> DESCRIPTION OF THE TASK:
None of the pictures should appear; the lines from the line containing "[213,660,249,671] true, ->" through the last line of the listing must be repeated exactly.

> RECORDS PROVIDED:
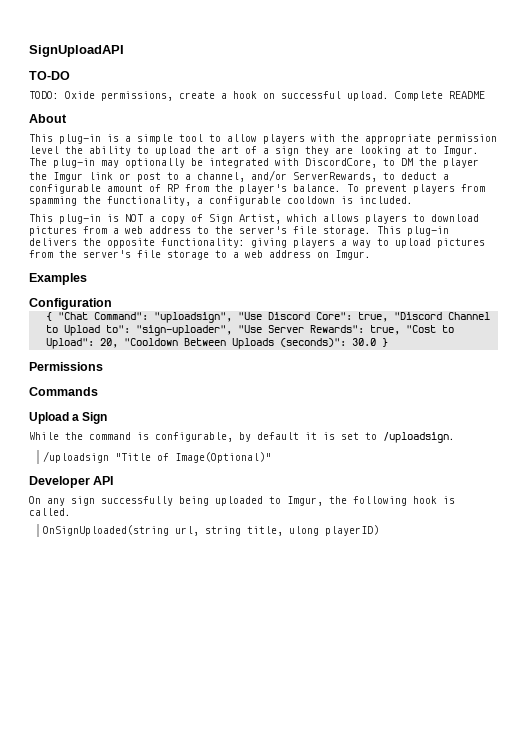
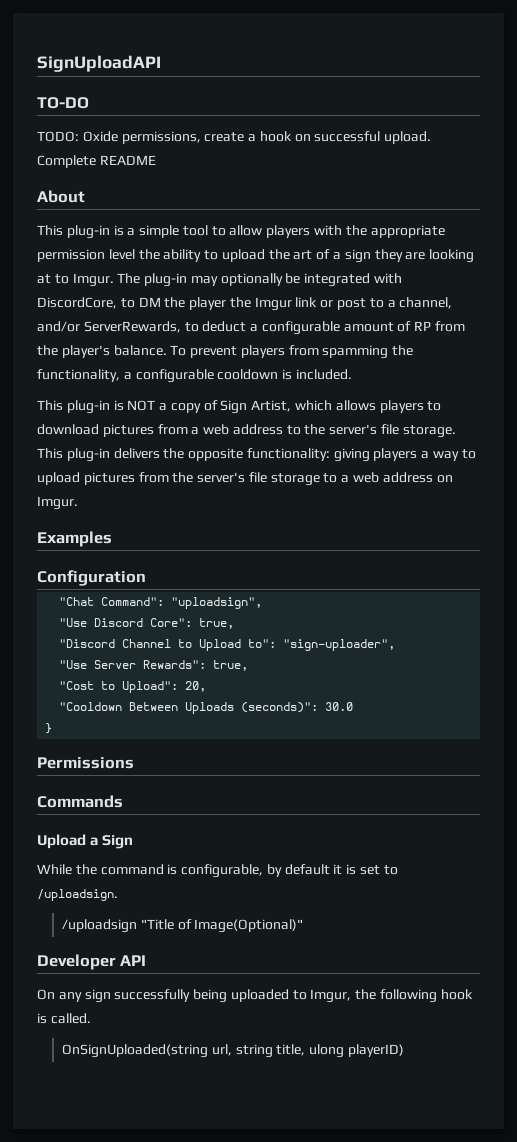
[46,312,53,321] { -> (146, 578) none
(233, 317) none -> (263, 603) //
(389, 317) none -> (235, 623) //
(233, 330) none -> (396, 645) //
(401, 330) none -> (249, 665) //
(119, 343) none -> (207, 686) //
(377, 342) none -> (354, 706) //

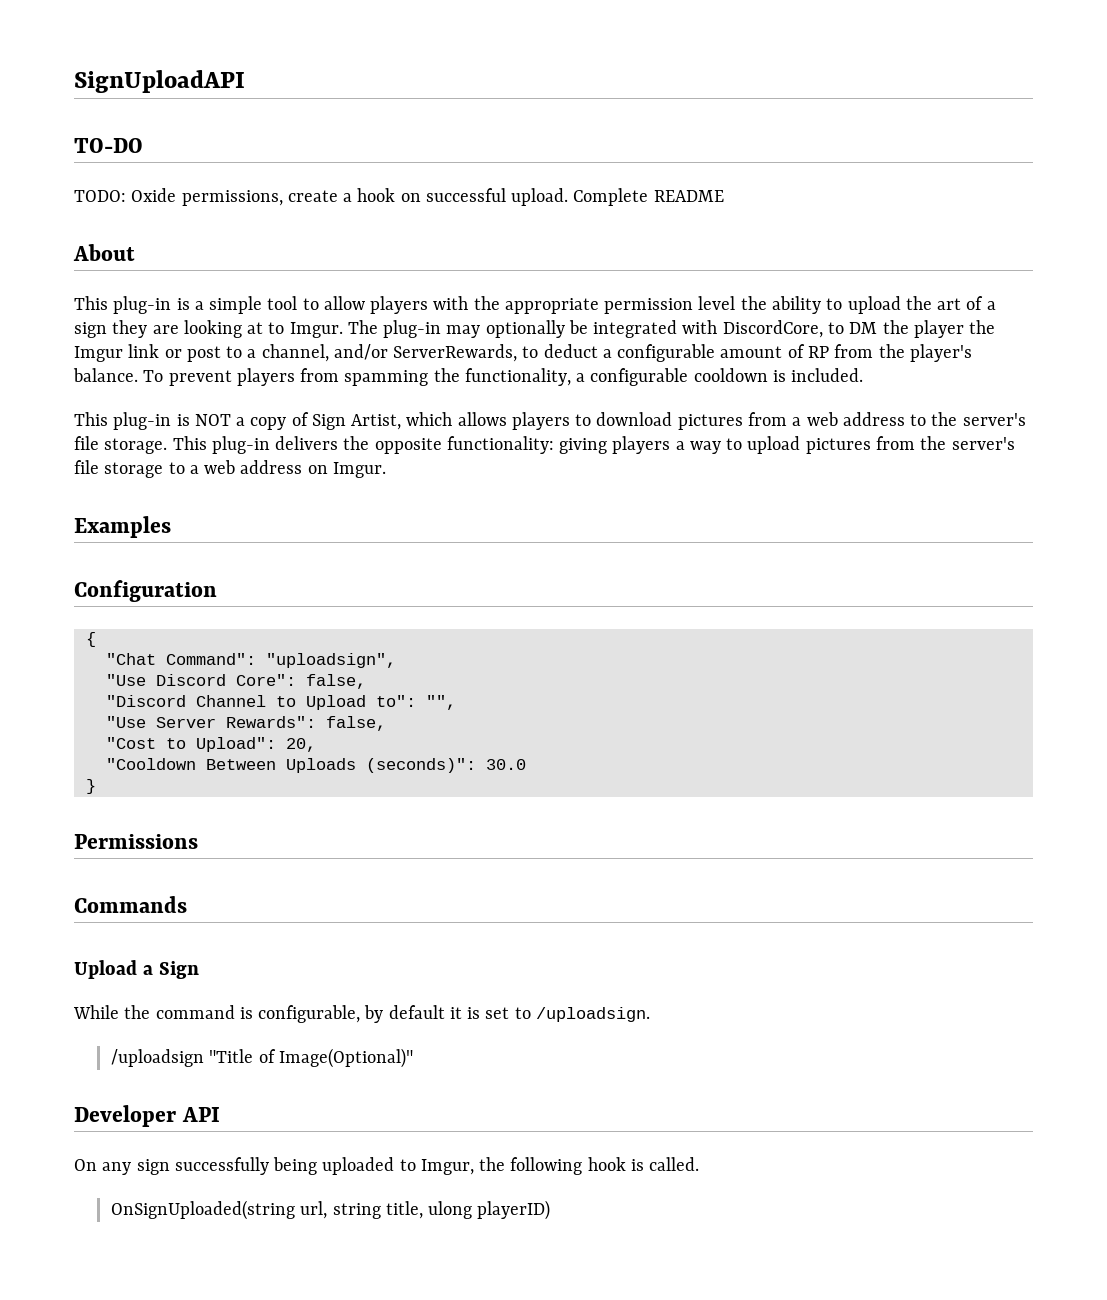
(146, 578) none -> [85,632,96,647] // {
[199,618,235,629] true, -> [305,674,366,689] false,
[283,639,396,651] "sign-uploader", -> [425,695,456,710] "",
[213,660,249,671] true, -> [325,716,386,731] false,

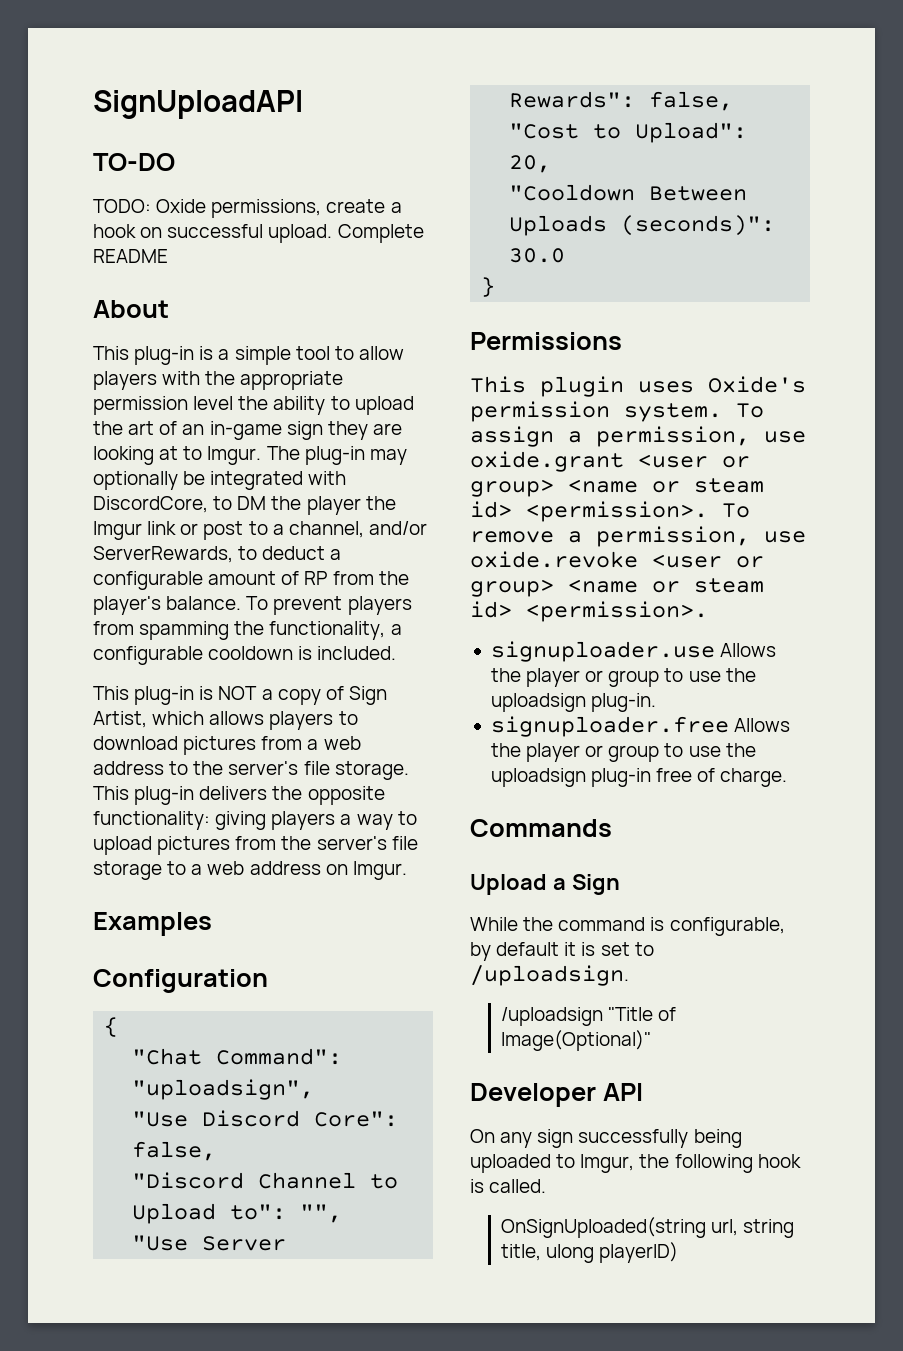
[986,301,996,310] a -> [182,421,282,440] an in-game
(198, 841) none -> [470,376,806,397] [470,401,764,422] [470,426,806,447] [470,451,750,472] [470,478,764,497] [470,501,750,522] [470,526,806,547] [470,551,764,568] [470,578,764,597] [470,601,708,622] [490,641,777,662] [490,668,756,687] [490,693,657,712] [490,716,791,737] [490,743,756,762] [490,768,788,787] // This plugin uses Oxide's permission system. To assign a permission, use oxide.grant <user or group> <name or steam id> <permission>. To remove a permission, use oxide.revoke <user or group> <name or steam id> <permission>. // signuploader.use Allows the player or group to use the uploadsign plug-in. // signuploader.free Allows the player or group to use the uploadsign plug-in free of charge.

> ANSWER:
[213,660,249,671] true, -> [325,716,386,731] false,

[986,301,996,310] a -> [182,421,282,440] an in-game
(198, 841) none -> [470,376,806,397] [470,401,764,422] [470,426,806,447] [470,451,750,472] [470,478,764,497] [470,501,750,522] [470,526,806,547] [470,551,764,568] [470,578,764,597] [470,601,708,622] [490,641,777,662] [490,668,756,687] [490,693,657,712] [490,716,791,737] [490,743,756,762] [490,768,788,787] // This plugin uses Oxide's permission system. To assign a permission, use oxide.grant <user or group> <name or steam id> <permission>. To remove a permission, use oxide.revoke <user or group> <name or steam id> <permission>. // signuploader.use Allows the player or group to use the uploadsign plug-in. // signuploader.free Allows the player or group to use the uploadsign plug-in free of charge.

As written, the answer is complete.